- Opening Delimiter -

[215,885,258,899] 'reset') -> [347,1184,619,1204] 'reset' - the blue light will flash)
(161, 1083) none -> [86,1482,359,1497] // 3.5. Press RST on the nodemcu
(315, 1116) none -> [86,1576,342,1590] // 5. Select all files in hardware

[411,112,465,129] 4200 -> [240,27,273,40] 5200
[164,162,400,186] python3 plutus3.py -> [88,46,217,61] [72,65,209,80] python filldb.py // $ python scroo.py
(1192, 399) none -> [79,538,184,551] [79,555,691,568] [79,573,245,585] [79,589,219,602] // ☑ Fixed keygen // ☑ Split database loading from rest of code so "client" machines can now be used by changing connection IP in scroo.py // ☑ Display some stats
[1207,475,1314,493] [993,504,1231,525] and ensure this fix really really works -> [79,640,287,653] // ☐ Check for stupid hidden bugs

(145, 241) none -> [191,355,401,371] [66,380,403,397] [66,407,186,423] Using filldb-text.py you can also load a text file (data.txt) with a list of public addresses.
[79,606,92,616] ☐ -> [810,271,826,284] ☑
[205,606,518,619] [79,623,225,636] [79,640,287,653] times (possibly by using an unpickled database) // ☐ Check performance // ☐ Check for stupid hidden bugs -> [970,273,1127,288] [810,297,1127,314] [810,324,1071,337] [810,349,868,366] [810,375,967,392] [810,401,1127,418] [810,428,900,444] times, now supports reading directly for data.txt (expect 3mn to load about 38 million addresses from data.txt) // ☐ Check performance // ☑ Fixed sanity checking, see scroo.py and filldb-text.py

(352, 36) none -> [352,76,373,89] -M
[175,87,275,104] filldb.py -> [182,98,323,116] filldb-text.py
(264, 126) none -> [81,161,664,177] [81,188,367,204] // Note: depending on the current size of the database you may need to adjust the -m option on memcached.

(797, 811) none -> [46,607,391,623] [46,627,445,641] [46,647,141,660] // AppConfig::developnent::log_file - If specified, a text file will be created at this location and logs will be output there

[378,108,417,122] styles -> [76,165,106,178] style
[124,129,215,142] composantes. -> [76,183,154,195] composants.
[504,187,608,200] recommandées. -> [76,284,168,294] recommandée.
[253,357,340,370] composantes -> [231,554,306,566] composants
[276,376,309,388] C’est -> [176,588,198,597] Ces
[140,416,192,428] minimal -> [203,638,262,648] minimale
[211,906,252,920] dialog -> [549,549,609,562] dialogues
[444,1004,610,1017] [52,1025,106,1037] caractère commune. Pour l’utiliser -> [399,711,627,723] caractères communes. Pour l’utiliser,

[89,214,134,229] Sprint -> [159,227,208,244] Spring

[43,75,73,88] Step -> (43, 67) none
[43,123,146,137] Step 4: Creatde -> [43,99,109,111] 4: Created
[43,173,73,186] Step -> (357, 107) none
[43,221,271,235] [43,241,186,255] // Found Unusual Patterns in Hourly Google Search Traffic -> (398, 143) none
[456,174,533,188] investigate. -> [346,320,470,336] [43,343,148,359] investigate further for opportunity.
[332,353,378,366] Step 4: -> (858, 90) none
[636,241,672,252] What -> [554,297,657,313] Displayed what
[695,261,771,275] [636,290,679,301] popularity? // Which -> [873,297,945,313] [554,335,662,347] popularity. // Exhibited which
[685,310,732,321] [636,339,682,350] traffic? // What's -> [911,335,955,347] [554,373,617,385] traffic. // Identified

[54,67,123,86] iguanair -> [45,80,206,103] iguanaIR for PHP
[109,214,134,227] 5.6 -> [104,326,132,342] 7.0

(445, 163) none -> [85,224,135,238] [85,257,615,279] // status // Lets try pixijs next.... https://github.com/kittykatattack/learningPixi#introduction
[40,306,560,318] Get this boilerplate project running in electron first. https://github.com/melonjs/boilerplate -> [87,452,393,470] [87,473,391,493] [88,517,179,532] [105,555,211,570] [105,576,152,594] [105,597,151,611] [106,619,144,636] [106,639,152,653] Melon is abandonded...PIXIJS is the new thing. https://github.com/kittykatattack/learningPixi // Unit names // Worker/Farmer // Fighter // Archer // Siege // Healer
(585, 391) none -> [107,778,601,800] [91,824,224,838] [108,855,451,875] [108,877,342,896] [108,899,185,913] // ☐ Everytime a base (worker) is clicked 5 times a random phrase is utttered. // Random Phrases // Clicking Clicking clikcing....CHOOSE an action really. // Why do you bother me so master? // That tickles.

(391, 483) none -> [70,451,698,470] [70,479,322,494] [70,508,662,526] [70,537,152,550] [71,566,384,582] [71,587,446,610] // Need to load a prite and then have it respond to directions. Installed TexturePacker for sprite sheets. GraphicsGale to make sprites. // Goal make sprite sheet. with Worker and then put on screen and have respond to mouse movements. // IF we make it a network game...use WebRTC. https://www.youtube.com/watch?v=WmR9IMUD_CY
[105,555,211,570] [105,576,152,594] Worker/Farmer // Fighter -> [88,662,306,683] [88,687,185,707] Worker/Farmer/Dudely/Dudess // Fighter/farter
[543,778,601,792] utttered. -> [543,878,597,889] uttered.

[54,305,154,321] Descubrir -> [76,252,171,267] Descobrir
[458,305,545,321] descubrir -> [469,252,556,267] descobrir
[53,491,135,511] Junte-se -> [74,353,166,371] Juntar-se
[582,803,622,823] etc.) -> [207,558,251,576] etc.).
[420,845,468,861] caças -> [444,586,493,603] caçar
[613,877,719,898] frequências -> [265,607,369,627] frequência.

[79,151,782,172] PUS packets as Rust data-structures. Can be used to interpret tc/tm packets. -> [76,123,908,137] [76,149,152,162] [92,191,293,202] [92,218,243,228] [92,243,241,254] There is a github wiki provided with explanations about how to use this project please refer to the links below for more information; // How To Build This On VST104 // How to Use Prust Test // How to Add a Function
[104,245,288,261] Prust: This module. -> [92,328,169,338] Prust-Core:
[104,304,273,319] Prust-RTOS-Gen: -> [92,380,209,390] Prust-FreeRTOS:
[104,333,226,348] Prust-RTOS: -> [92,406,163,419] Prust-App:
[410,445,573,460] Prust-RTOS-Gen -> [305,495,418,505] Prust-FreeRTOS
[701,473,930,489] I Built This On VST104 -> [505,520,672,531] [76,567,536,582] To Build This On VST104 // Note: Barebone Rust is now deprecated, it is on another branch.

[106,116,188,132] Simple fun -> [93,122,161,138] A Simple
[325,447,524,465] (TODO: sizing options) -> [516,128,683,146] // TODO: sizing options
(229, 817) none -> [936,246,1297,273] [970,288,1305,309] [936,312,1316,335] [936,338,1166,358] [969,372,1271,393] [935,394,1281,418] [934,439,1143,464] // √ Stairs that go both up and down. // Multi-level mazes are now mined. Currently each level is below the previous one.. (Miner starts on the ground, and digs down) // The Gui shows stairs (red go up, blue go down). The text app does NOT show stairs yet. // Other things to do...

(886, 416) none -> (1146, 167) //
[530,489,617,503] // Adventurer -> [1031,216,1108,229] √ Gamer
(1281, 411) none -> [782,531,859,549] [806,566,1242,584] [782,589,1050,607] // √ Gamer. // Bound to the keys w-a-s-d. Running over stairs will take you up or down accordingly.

- Closing Delimiter -

There is a line with "[1207,475,1314,493] [993,504,1231,525] and" and a line with "[79,606,92,616] ☐ -> [810,271,826,284] ☑" above. Copy exactly those two lines and all lines between them, with nothing else.

> **Exercise solution**:
[1207,475,1314,493] [993,504,1231,525] and ensure this fix really really works -> [79,640,287,653] // ☐ Check for stupid hidden bugs

(145, 241) none -> [191,355,401,371] [66,380,403,397] [66,407,186,423] Using filldb-text.py you can also load a text file (data.txt) with a list of public addresses.
[79,606,92,616] ☐ -> [810,271,826,284] ☑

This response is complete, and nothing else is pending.